Data excerpts

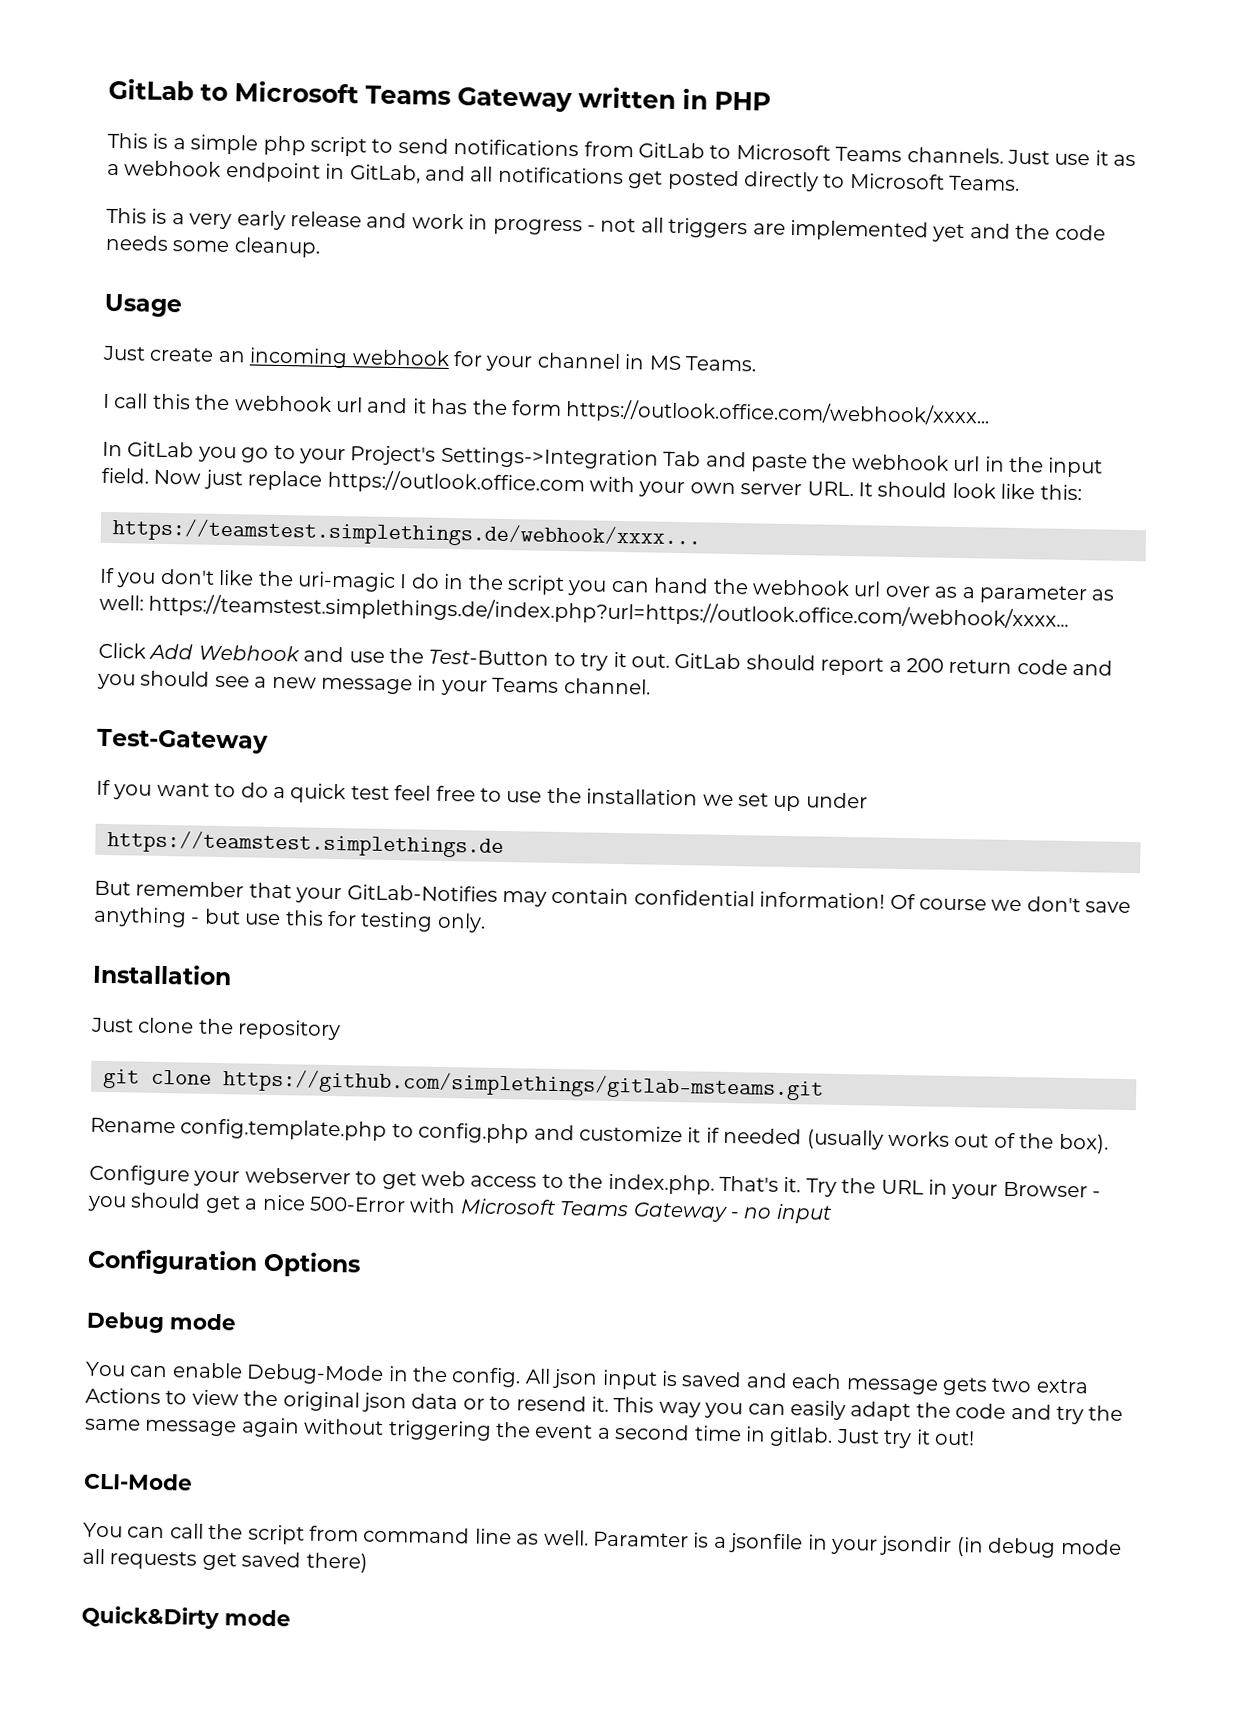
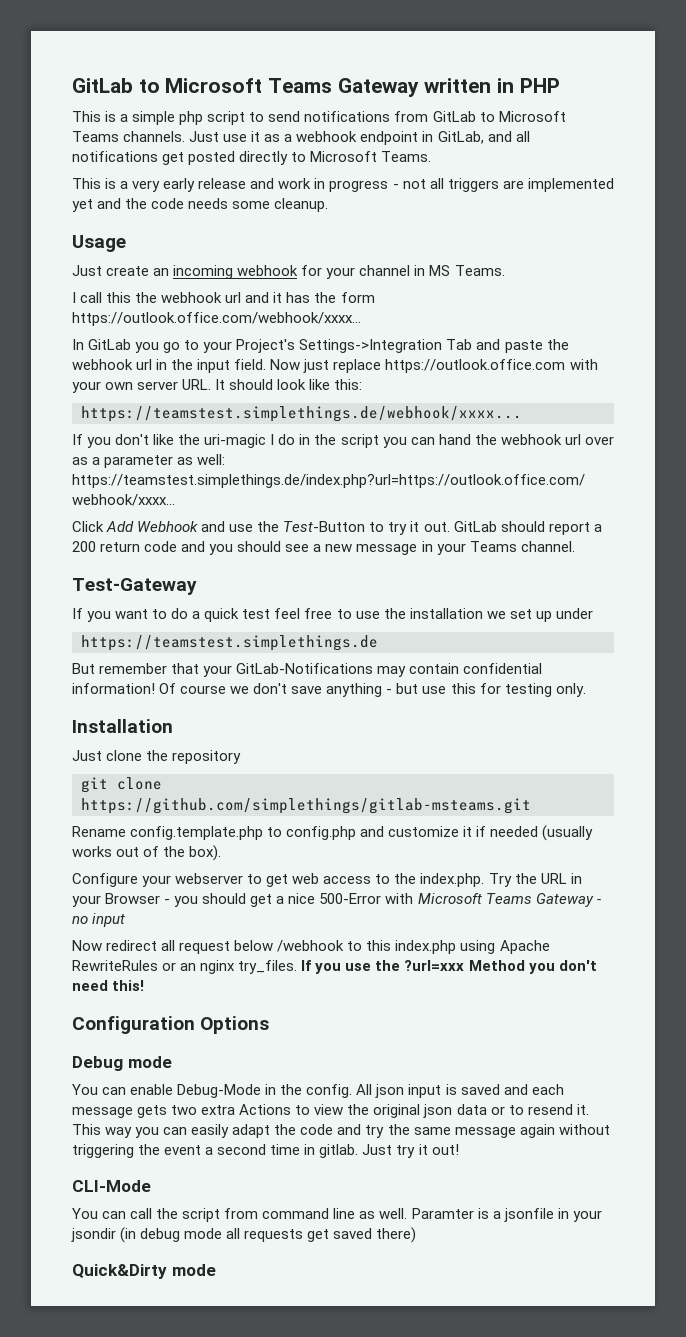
[346,884,498,902] GitLab-Notifies -> [236,663,374,674] GitLab-Notifications
[718,1175,802,1193] That's it. -> (485, 880) none
(832, 1213) none -> [72,940,550,954] [72,960,597,974] [72,980,145,991] // Now redirect all request below /webhook to this index.php using Apache RewriteRules or an nginx try_files. If you use the ?url=xxx Method you don't need this!

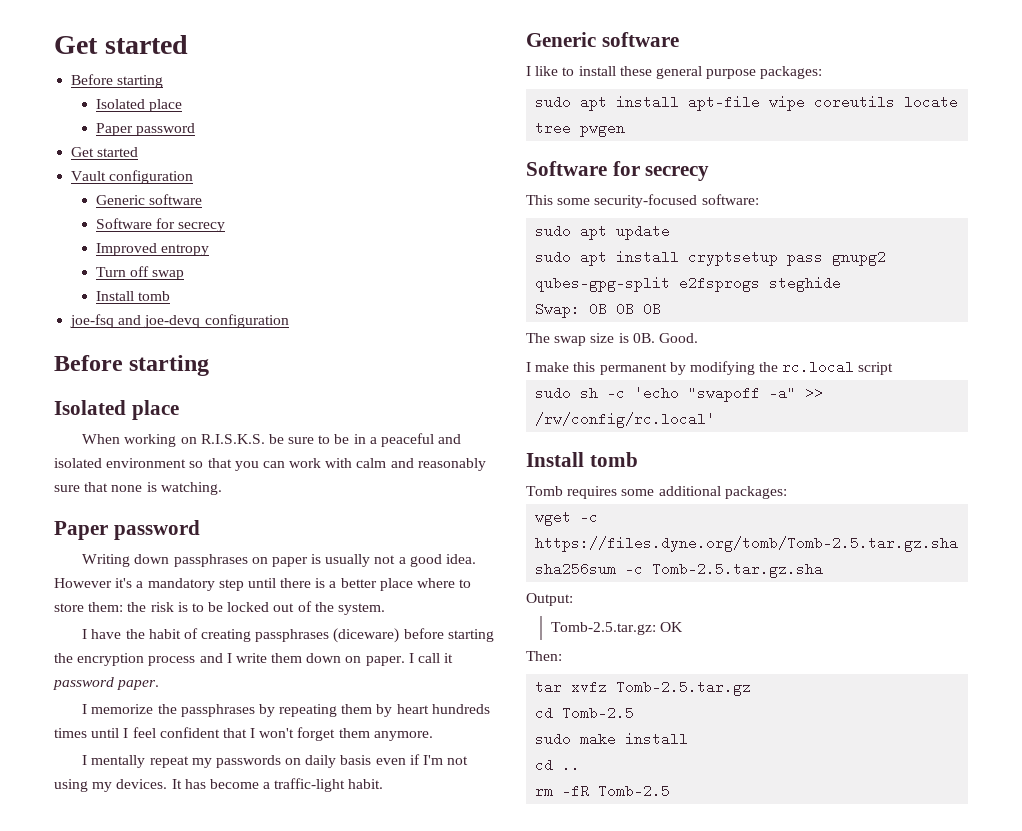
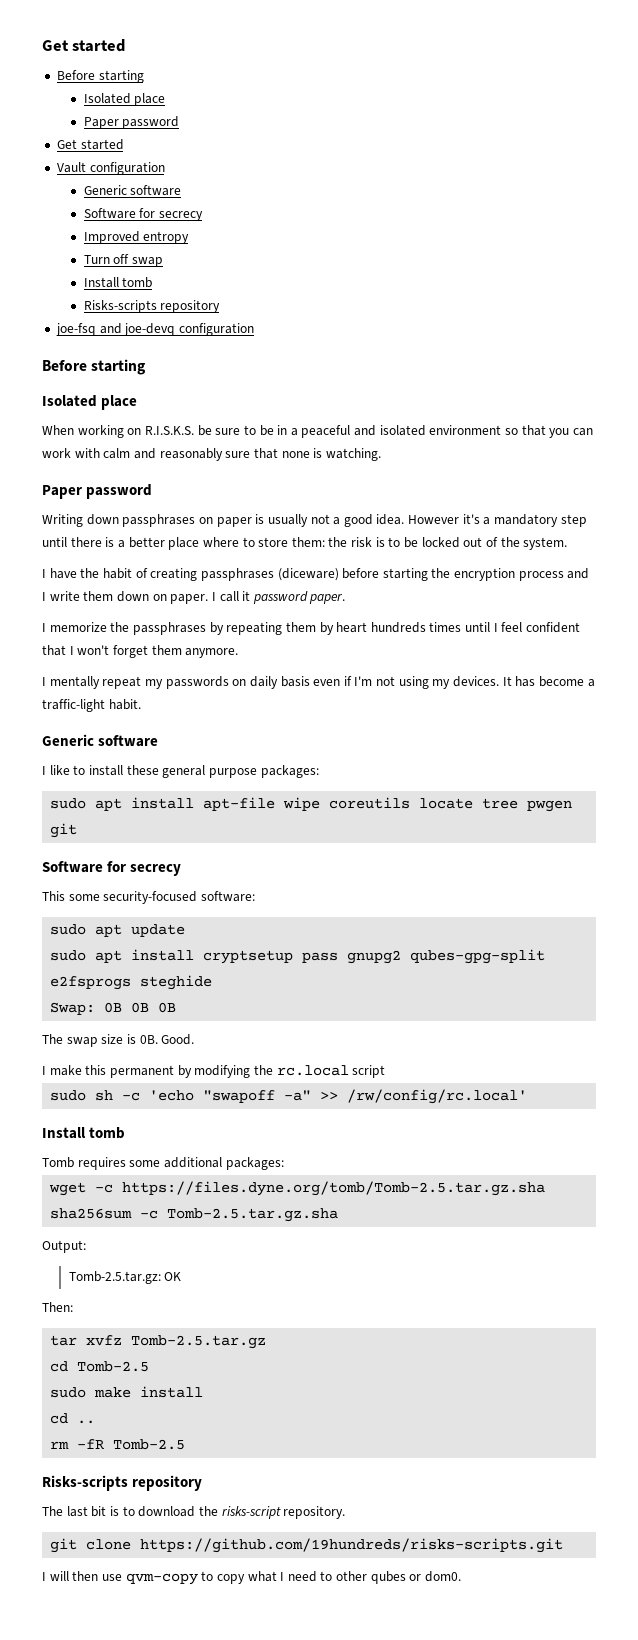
(171, 296) none -> [83,300,221,313] // Risks-scripts repository
(626, 129) none -> [50,823,78,838] git
(671, 791) none -> [42,1475,203,1491] [42,1506,346,1519] [50,1538,564,1553] [42,1571,462,1585] // Risks-scripts repository // The last bit is to download the risks-script repository. // git clone https://github.com/19hundreds/risks-scripts.git // I will then use qvm-copy to copy what I need to other qubes or dom0.

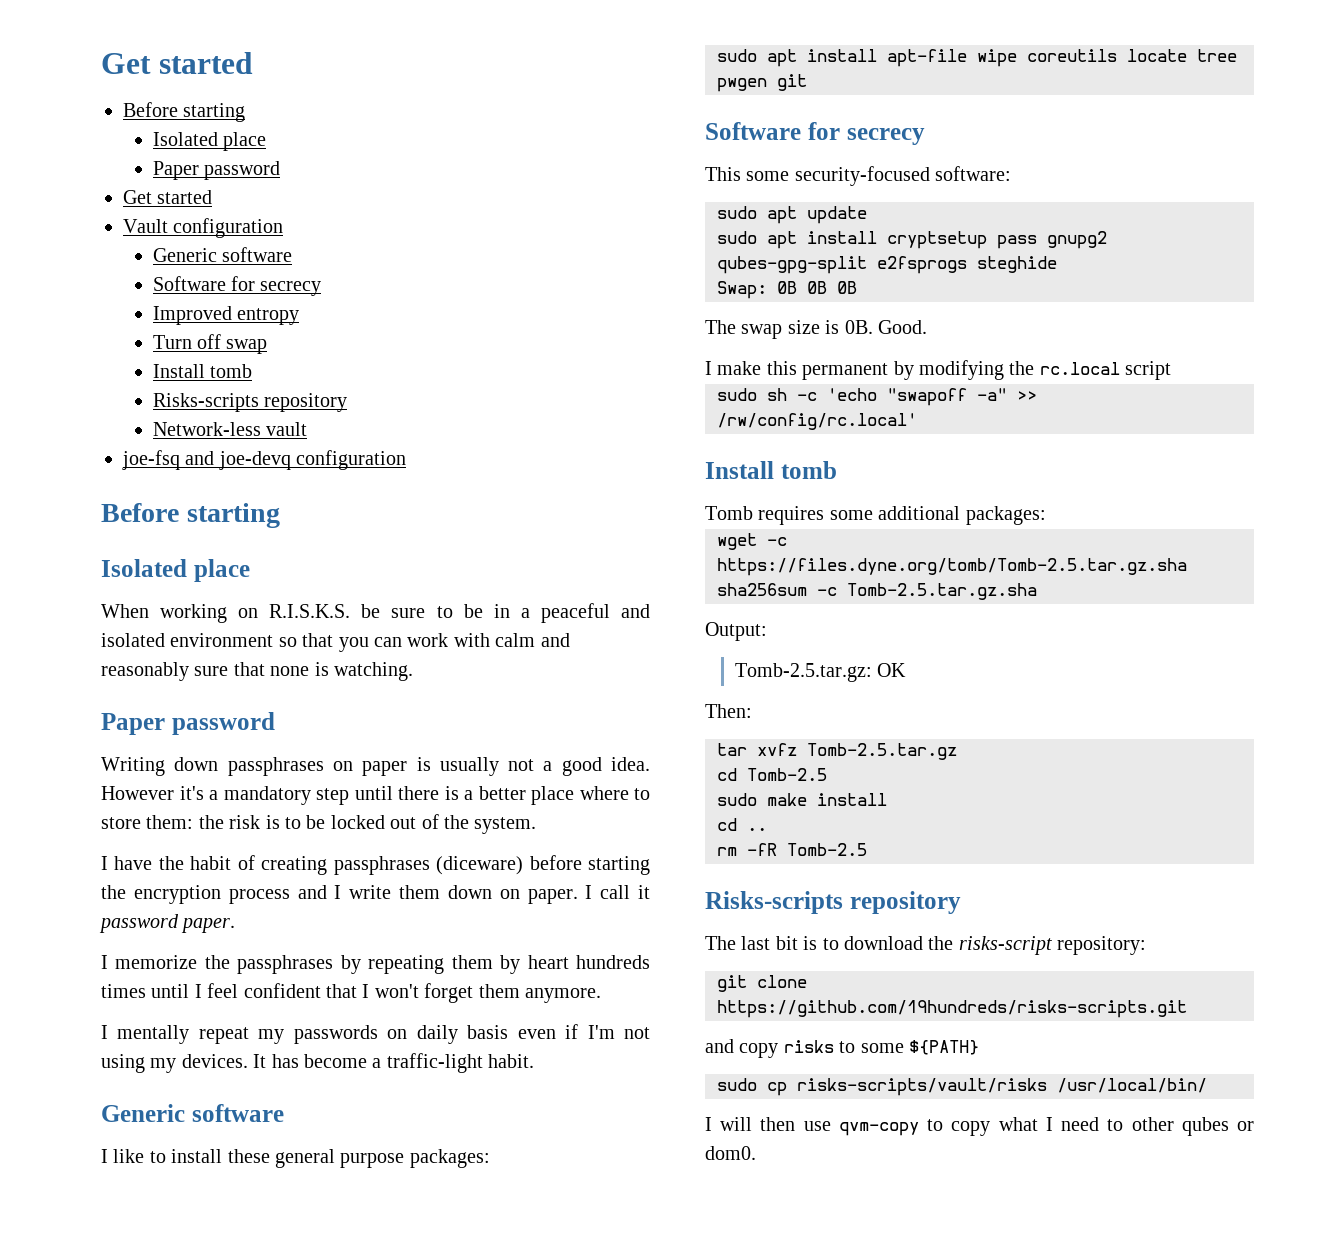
(221, 306) none -> [152,422,307,436] // Network-less vault
[283,1506,346,1519] repository. -> [1057,936,1147,955] repository:
(564, 1545) none -> [705,1039,979,1058] [717,1078,1207,1096] // and copy risks to some ${PATH} // sudo cp risks-scripts/vault/risks /usr/local/bin/

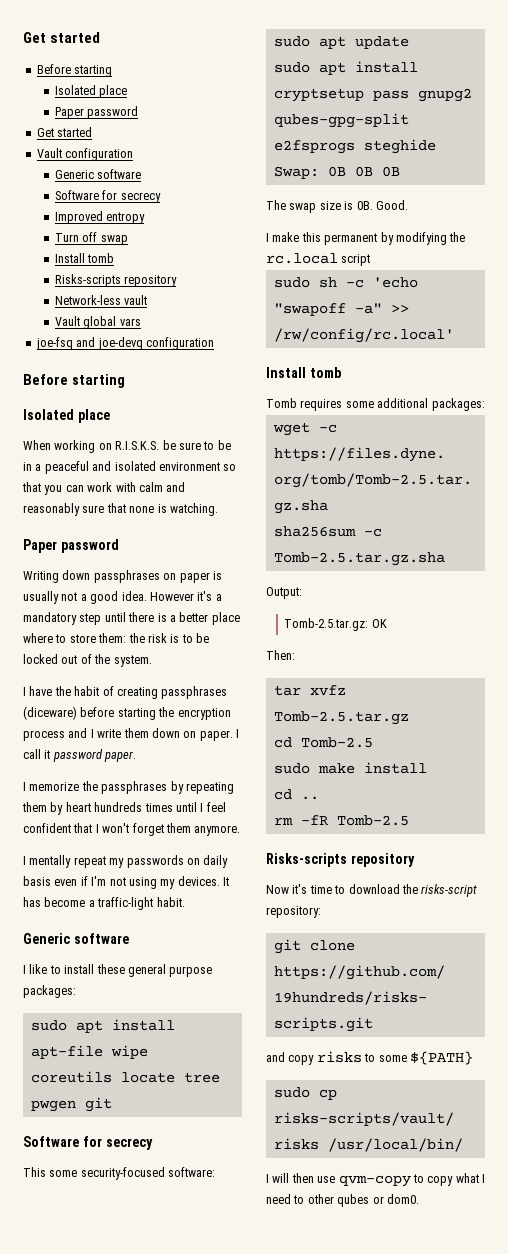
(307, 429) none -> [55,316,141,329] // Vault global vars
[705,936,818,950] The last bit is -> [266,884,332,894] Now it's time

**To do:** From the line containing "(564, 1545) none" through the last line of the entries, copy each line exactly and only those, skipping all pictures.

**Output of the exercise:**
(564, 1545) none -> [705,1039,979,1058] [717,1078,1207,1096] // and copy risks to some ${PATH} // sudo cp risks-scripts/vault/risks /usr/local/bin/

(307, 429) none -> [55,316,141,329] // Vault global vars
[705,936,818,950] The last bit is -> [266,884,332,894] Now it's time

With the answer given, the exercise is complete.